Ravi Thakur has more than 20 years of experience in Enterprise software, holding executive level positions from support, development, professional services, operations, pre-sales, and more.

Read time: 3 mins
Woman standing on a cloud.

As cloud computing crosses the chasm from “pi in the sky” to mass adoption, companies are beginning to approach technology purchases with a cloud first or why not cloud strategy. But is your company ready for the cloud? Here are some practical considerations:

  1. Do you have enough internet capacity to all the locations where you want to use a cloud solution?
  2. Do you have an integration strategy for getting cloud solutions talking to each other, and to on-premise solutions?
  3. Is the business ready toown an application? Do they have the right resources in place to configure and manage the solution?
  4. Does IT have the right mix of people and skills to evaluate and manage the unique requirements of cloud solutions, such as understanding capacity, uptime and security and handling frequent updates?

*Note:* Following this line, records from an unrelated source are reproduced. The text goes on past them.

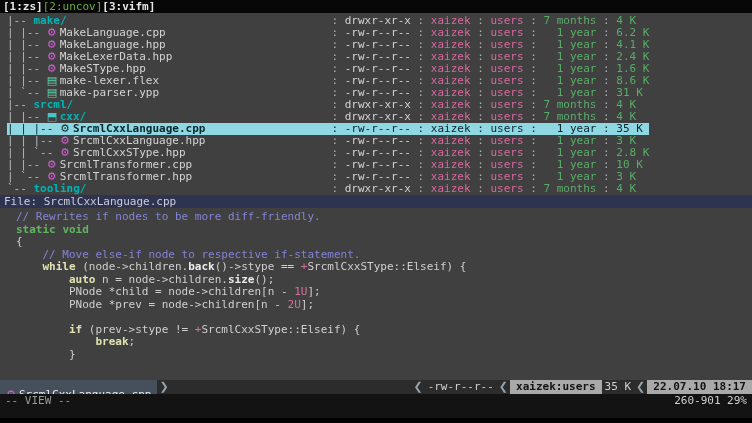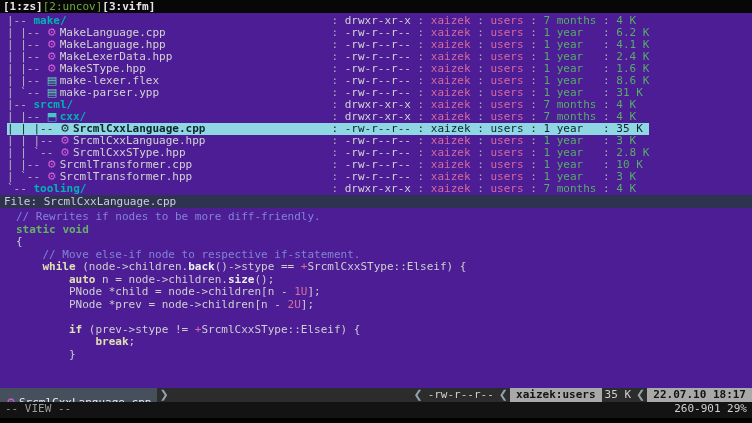--- a/index.html
+++ b/index.html
@@ -5,7 +5,7 @@
   *{box-sizing:border-box;margin:0;padding:0}
   html,body{width:752px;height:423px;background:#000;overflow:hidden}
   body{font-family:"DejaVu Sans Mono",monospace;font-size:11px;color:#cfcfcf}
-  .terminal{width:752px;height:418px;background:#4c1d95;display:flex;flex-direction:column;overflow:hidden}
+  .terminal{width:752px;height:418px;background:#404040;display:flex;flex-direction:column;overflow:hidden}
 
   .tmux-bar{flex:none;height:13px;line-height:13px;background:#070707;padding:0 3px;white-space:pre}
   .win{font-weight:bold;color:#e6e6e6}

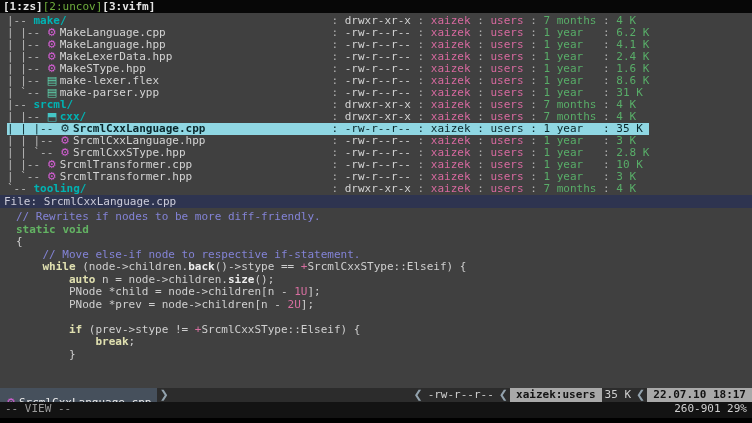--- a/index.html
+++ b/index.html
@@ -30,7 +30,7 @@
   .cperms{display:inline-block;width:10ch;color:#d3d3d3}
   .cowner{display:inline-block;width:6ch;color:var(--meta-pink,#d7699f)}
   .cgroup{display:inline-block;width:5ch;color:var(--meta-pink,#d7699f)}
-  .cdate{display:inline-block;width:8ch;color:var(--meta-green,#58ad68)}
+  .cdate{display:inline-block;width:8ch;text-align:right;color:var(--meta-green,#58ad68)}
   .csize{display:inline-block;width:5ch;text-align:left;color:var(--meta-green,#58ad68)}
 
   .preview{flex:1;padding:3px 0 0 16px;overflow:hidden}

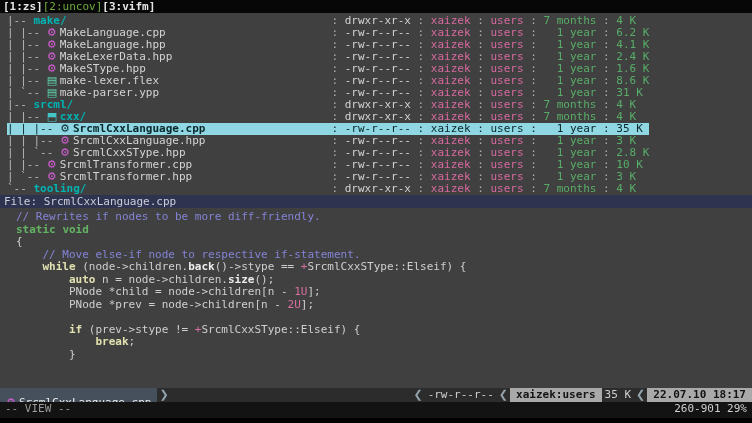--- a/index.html
+++ b/index.html
@@ -49,7 +49,7 @@
   .seg-dark{color:#cfcfcf;padding:0 3px}
   .seg-light{background:#a9a9a9;color:#141414;padding:0 6px;font-weight:bold}
 
-  .mode-line{flex:none;height:16px;line-height:13px;background:#131313;display:flex;padding:0 5px;white-space:pre}
+  .mode-line{flex:none;height:24px;line-height:13px;background:#131313;display:flex;padding:0 5px;white-space:pre}
   .mode-ind{color:#9a9a9a}
   .mode-fill{flex:1}
   .mode-pos{color:#cfcfcf}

  5. Do you have strategic thinkers in IT who can see across the whole software and data landscape and help the business leverage the solutions in place, identify gaps and fill them appropriately?

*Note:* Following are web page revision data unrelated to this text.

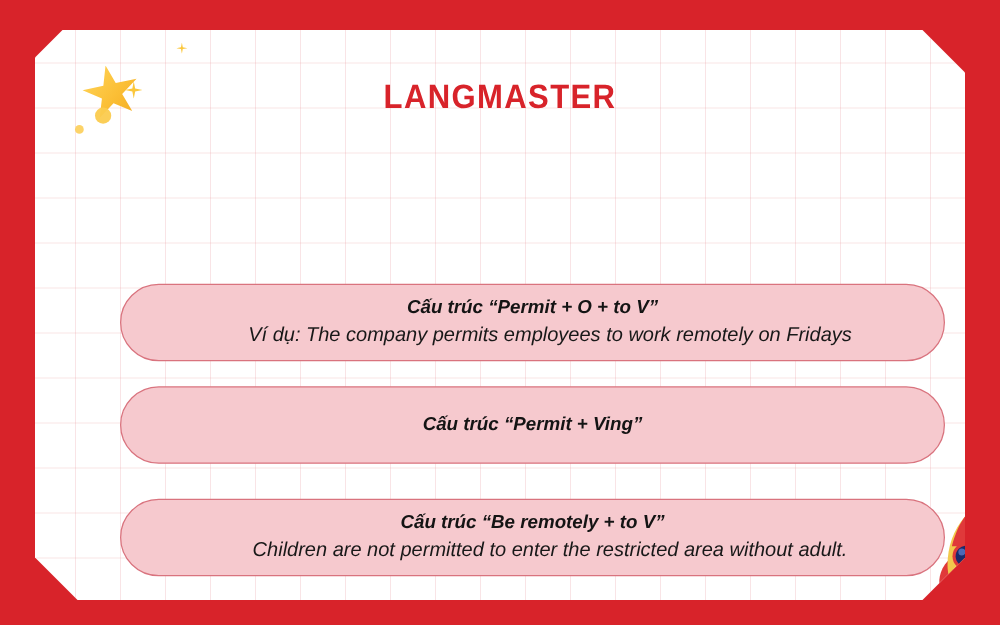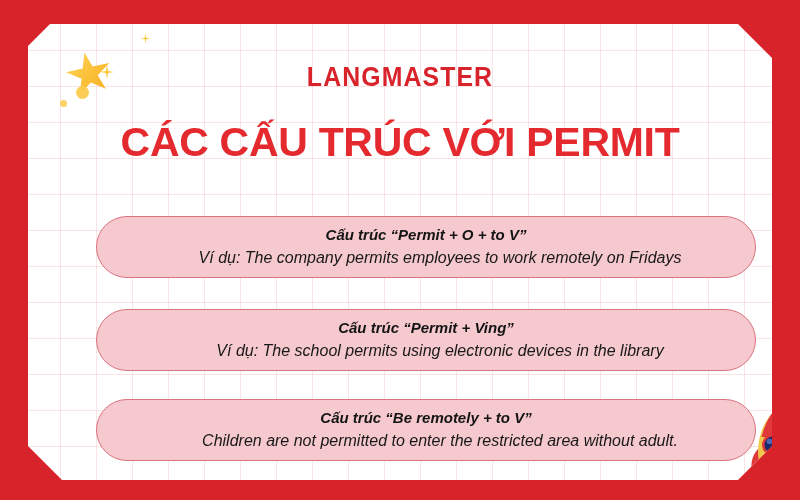--- a/index.html
+++ b/index.html
@@ -146,7 +146,6 @@
     <div class="deco dot" id="dot-2"></div>
 
     <div id="logo">LANGMASTER</div>
-    <div id="headline">CÁC CẤU TRÚC VỚI PERMIT</div>
 
     <div class="pill" id="pill-1">
       <div class="pill-title">Cấu trúc “Permit + O + to V”</div>

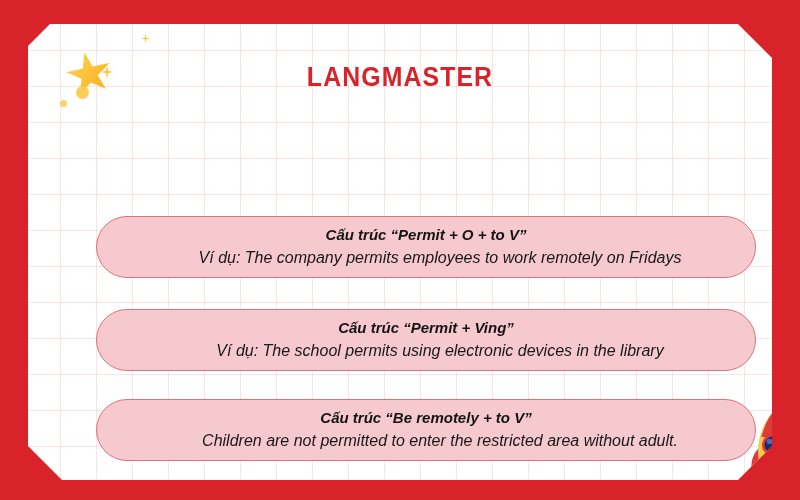--- a/index.html
+++ b/index.html
@@ -105,7 +105,7 @@
     justify-content:center;
     padding:0 26px;
   }
-  #pill-1 { top:192px; }
+  #pill-1 { top:203px; }
   #pill-2 { top:285px; }
   #pill-3 { top:375px; }
 

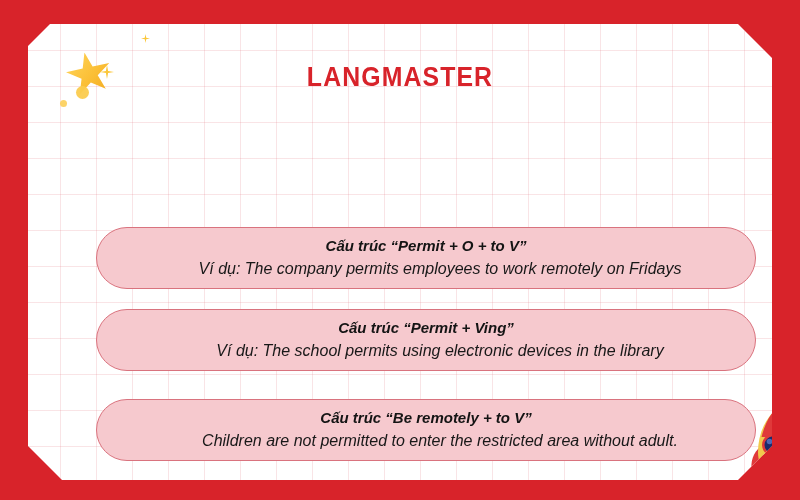--- a/index.html
+++ b/index.html
@@ -154,7 +154,6 @@
 
     <div class="pill" id="pill-2">
       <div class="pill-title">Cấu trúc “Permit + Ving”</div>
-      <div class="pill-example">Ví dụ: The school permits using electronic devices in the library</div>
     </div>
 
     <div class="pill" id="pill-3">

  6. Does IT have a strong collaborative relationship with the business?   For maximum success, cloud solutions should be co-owned by IT and business units. Each plays an important role.

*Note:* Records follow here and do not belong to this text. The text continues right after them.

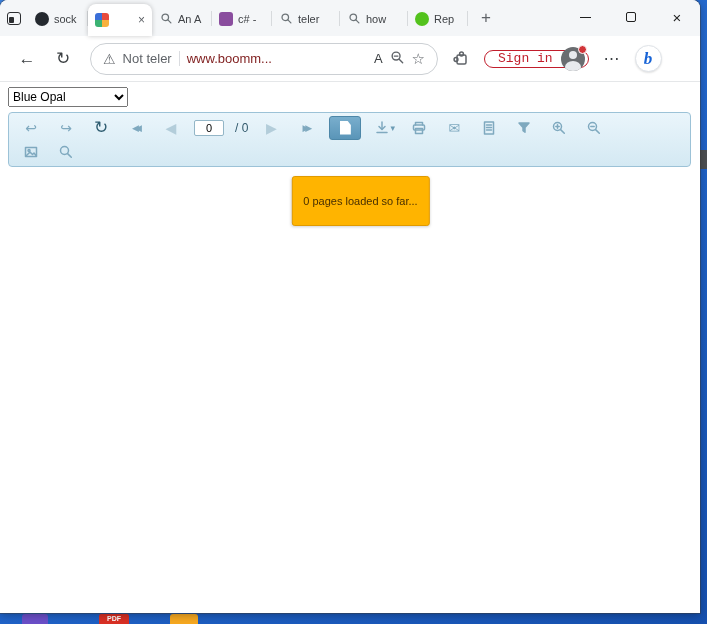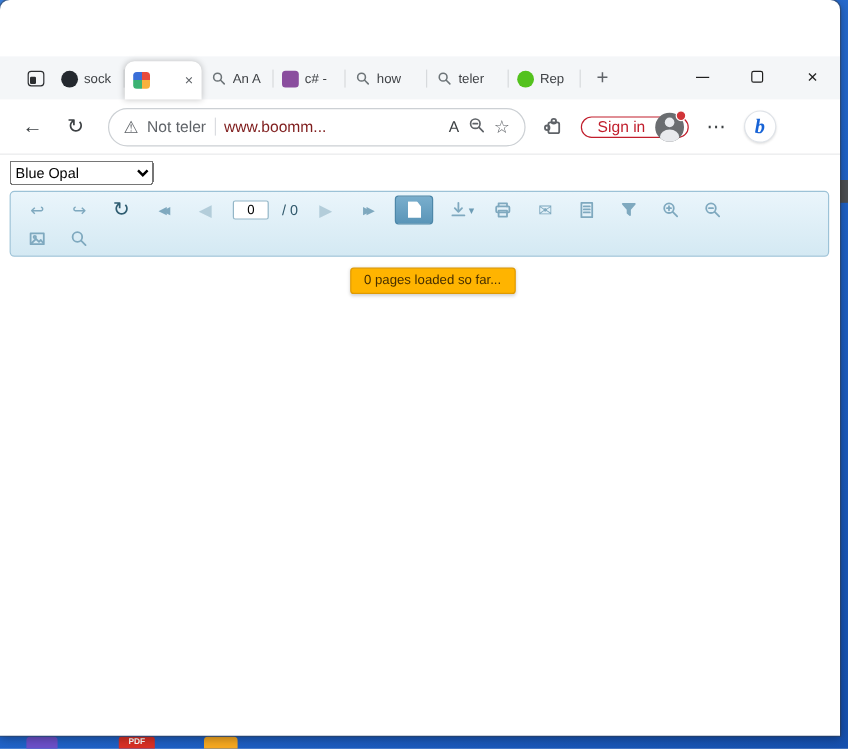--- a/index.html
+++ b/index.html
@@ -26,7 +26,7 @@
   }
 
   
-  .tabbar { height:36px; background:#f4f6f8; display:flex; align-items:flex-end; padding-left:16px;margin-top:47px; }
+  .tabbar { height:36px; background:#f4f6f8; display:flex; align-items:flex-end; padding-left:0; }
   .tab-actions { width:28px; height:28px; margin-bottom:4px; display:flex; align-items:center; justify-content:center; flex:none; }
   .ta-icon { width:14px; height:13px; border:1.7px solid #2b2d30; border-radius:3px; position:relative; }
   .ta-icon::after { content:""; position:absolute; left:1px; bottom:1px; width:5px; height:6px; background:#2b2d30; border-radius:1px; }

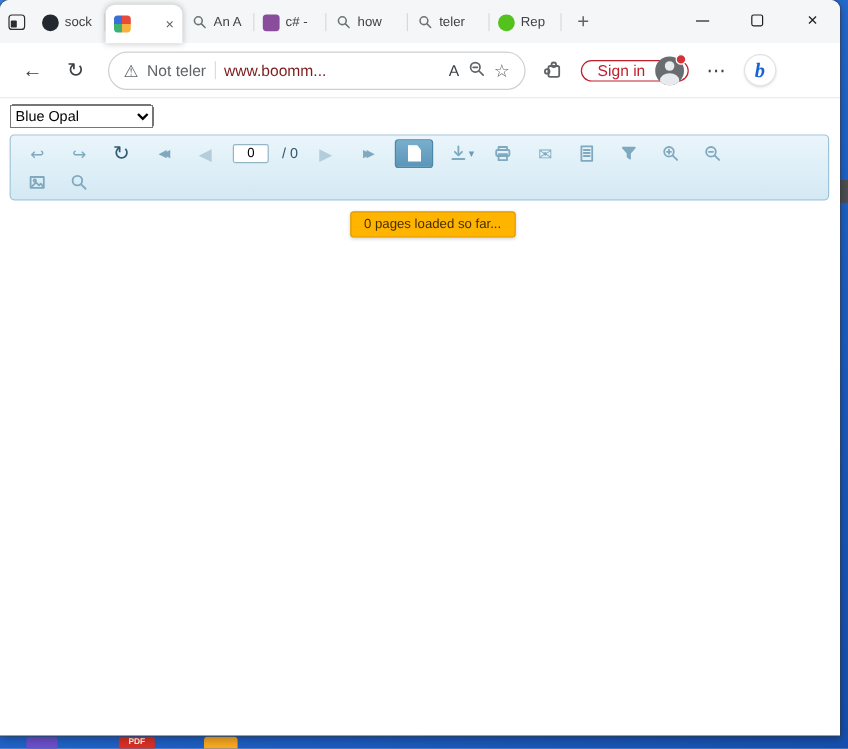--- a/index.html
+++ b/index.html
@@ -155,7 +155,7 @@
             <path d="M9.7 9.7 13.4 13.4"></path>
           </svg>
       </span>
-      <span class="tlabel">how</span>
+      <span class="tlabel">teler</span>
     </div>
 
     <div class="tab w">
@@ -165,7 +165,7 @@
             <path d="M9.7 9.7 13.4 13.4"></path>
           </svg>
       </span>
-      <span class="tlabel">teler</span>
+      <span class="tlabel">how</span>
     </div>
 
     <div class="tab">

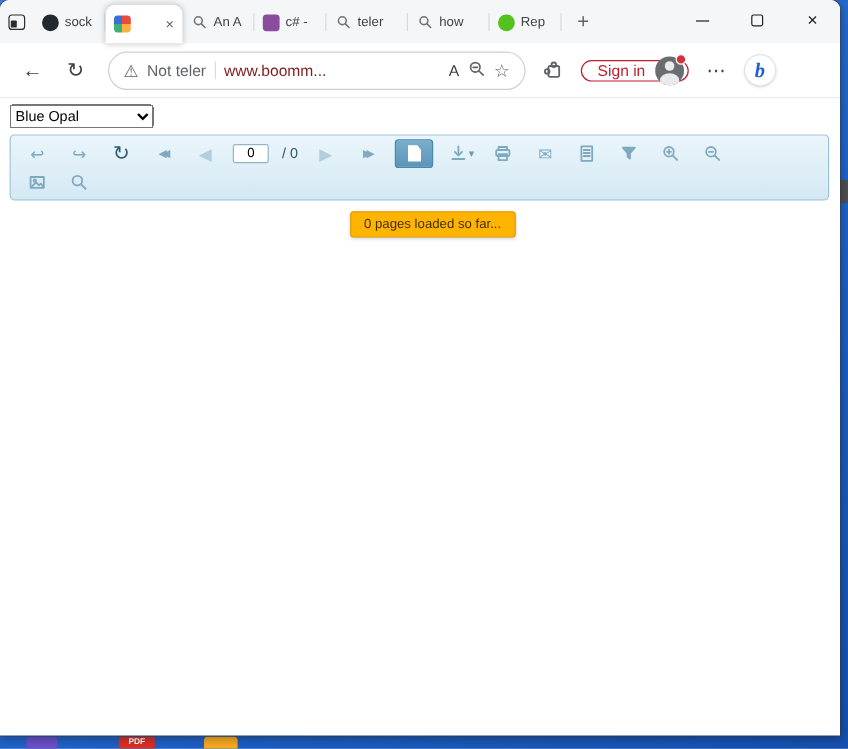--- a/index.html
+++ b/index.html
@@ -64,7 +64,7 @@
   .ra { font-size:13px; color:#3c4043; }
   .star { font-size:15px; color:#5f6368; }
   .signin { height:18px; border:1px solid #c11e2c; border-radius:16px; display:flex; align-items:center;
-            gap:8px; padding:0 3px 0 13px; color:#c11e2c; font-size:13px; flex:none; }
+            gap:8px; padding:0 3px 0 13px; color:#c11e2c; font-size:13px; flex:none;font-family:Liberation Mono, monospace; }
   .avatar { width:24px; height:24px; border-radius:50%; background:#6a6d70; position:relative; flex:none; }
   .avatar .mask { position:absolute; inset:0; border-radius:50%; overflow:hidden; }
   .avatar .mask::before { content:""; position:absolute; left:8px; top:4px; width:8px; height:8px; border-radius:50%; background:#e8eaed; }

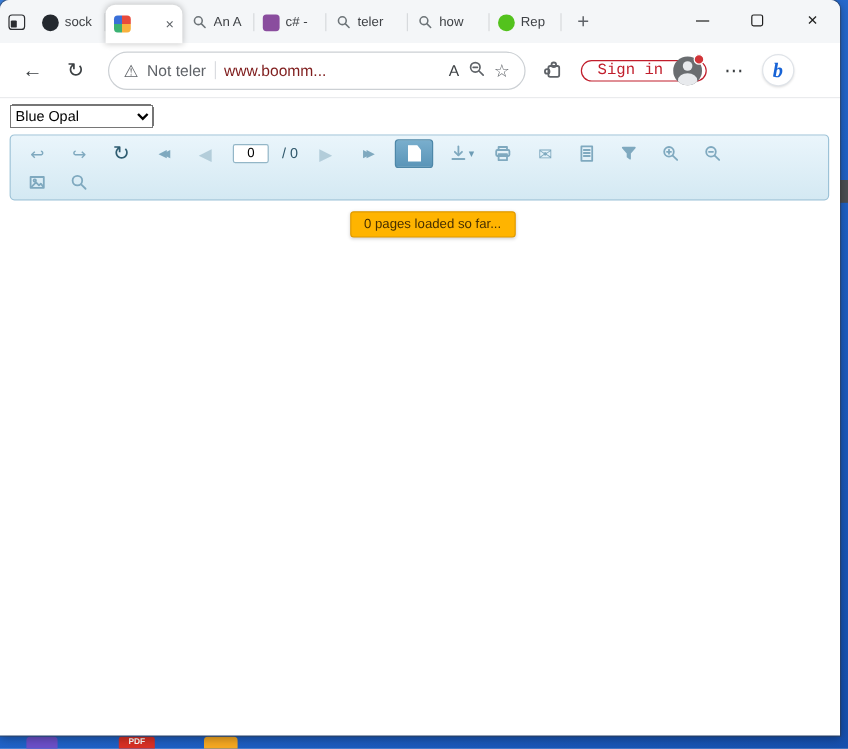--- a/index.html
+++ b/index.html
@@ -102,7 +102,7 @@
   .tbtn svg { stroke:#7fa9bf; fill:none; stroke-width:1.5; stroke-linecap:round; stroke-linejoin:round; }
   .badge { position:absolute; left:51.5%; top:94px; transform:translateX(-50%);
            background:#ffb400; border:1px solid #e09a00; border-radius:3px;
-           padding:4px 11px; font-size:11px; color:#472f00; white-space:nowrap;
+           padding:18px 11px; font-size:11px; color:#472f00; white-space:nowrap;
            box-shadow:0 1px 3px rgba(0,0,0,.18); }
   .mag-fav svg { stroke:#6d7478; fill:none; stroke-width:1.6; stroke-linecap:round; }
   .nav-svg svg { stroke:#5f6368; fill:none; stroke-width:1.5; stroke-linecap:round; }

  7. Are you locked in to current processes or open to different ways of solving business problems? Cloud software is built around best practices in the area of the application, with some opportunities for custom configuration. If you want to institutionalize your processes through customization, you may not be ready for the cloud.
  8. Are you ready for a more transparent, partnership approach to vendor relationships? I’m VP of Customer Success at Coupa, and it seems like every decent-sized cloud company has that same title. What that office typically does is build relationships in which both parties understand each other’s business and work together to achieve an agreed upon outcome. “I am the customer, you are the vendor and you must do everything I say” doesn’t work so well in the cloud.
  9. Do you suffer from being terminally unique?   This goes back to being open to different ways of solving business problems. If you’re thinking along the lines of,  “we need this widget to be blue and do exactly this one thing and it must turn yellow at midnight,” you may not be ready for the cloud.
  10. How up to date is your technology stack?   Every once in a while we run across companies that are running on Internet Explorer 6 or similarly outdated technologies. Even with cloud solutions, there’s a limit to backwards integrations.
  11. Can your legal team evaluate cloud contracts?   I’ve seen many an MSA that’s geared more to on-premise or custom development, sometimes causing negotiations to come to a screeching halt. The considerations are different.
  12. Does the core strength of the cloud solution match the core business requirement? I see a lot of customers who identify one or two specific business needs.. They then start an evaluation process where other stakeholders start piling on requirements and then all of a sudden they’re trying to shoehorn it all into one solution that does everything, but none of it well. You need to be able to run a decision making process that is focused on no more than three well-defined success criteria, and have the internal discipline to tamp down feature pile-ons.

The cloud can offer tremendous opportunities for strategic efficiencies, cost savings and enhanced decision-making capabilities for companies who are poised to take advantage of it. If you’re not ready now, use these 12 points as a framework for getting there.